Publication

Ownership concentration, state ownership and firm performance: empirical evidence from the Vietnamese stock market

Date
2017-02
Type
Thesis
Fields of Research
Abstract
This study examines the effects of ownership structure on firm performance in the Vietnamese stock market using a sample of 76 manufacturing companies listed on the Ho Chi Minh Stock Exchange (HOSE) during 2007-2015. Firm performance is measured by Tobin’s Q, and ownership structure is investigated in three different aspects: managerial ownership, block ownership and state ownership. Descriptive statistics reveal a significantly concentrated ownership structure in the manufacturing companies listed on the HOSE. In each company, the largest owner on average owns 40% of its total shares, which is nearly three times higher than that of the second largest. Executive managers on average hold around 15% of firm shares, of which the majority belongs to the Board of Directors.
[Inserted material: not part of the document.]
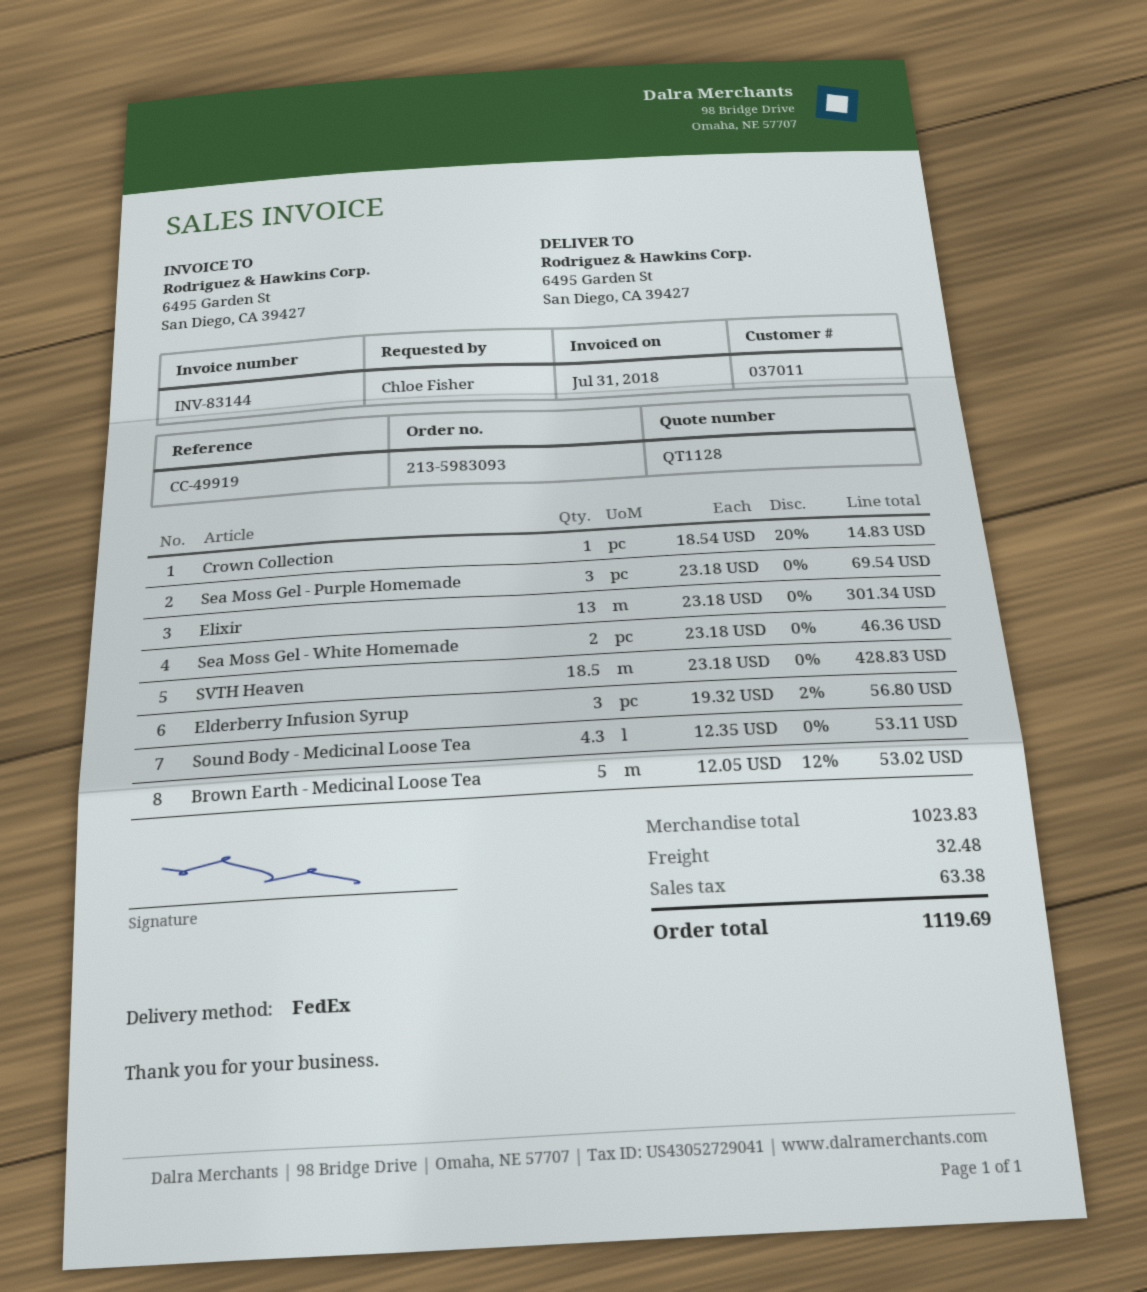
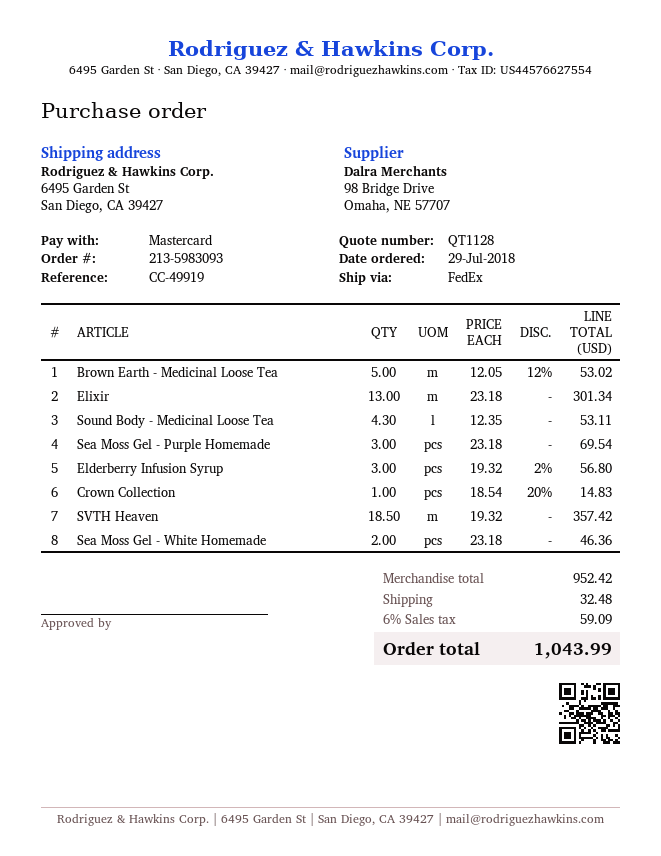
SVTH Heaven: 18.5 x 23.18 = 428.83 -> 18.5 x 19.32 = 357.42
subtotal: 1023.83 -> 952.42
tax: 63.38 -> 59.09
total: 1119.69 -> 1043.99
State ownership is at a moderate level of 20% on average, but it varies significantly across companies as well as through time. Given multiple sources of the endogeneity of ownership structure, instead of traditional OLS and Fixed-Effects, the well-developed system-GMM estimator is employed to examine the effects of ownership structure on firm performance. Empirical results show a cubic relationship between managerial ownership and Tobin’s Q, i.e. positive at low and high levels of managerial ownership and negative at the middle level, while block ownership has no impact on firm performance. It implies that internal managerial incentives play a more important role than external monitoring from outside shareholders in improving corporate governance quality. It also indicates that to increase firm performance, shareholders in general and blockholders in particular, should monitor more closely and be involved more actively in the day-to-day operations of the firm, or even engage directly in corporate governance by undertaking positions in management teams. On the other hand, an inverted U-shaped relationship between state ownership and Tobin’s Q is discovered, indicating that partial privatization could be an efficient way to improve firms’ financial performance.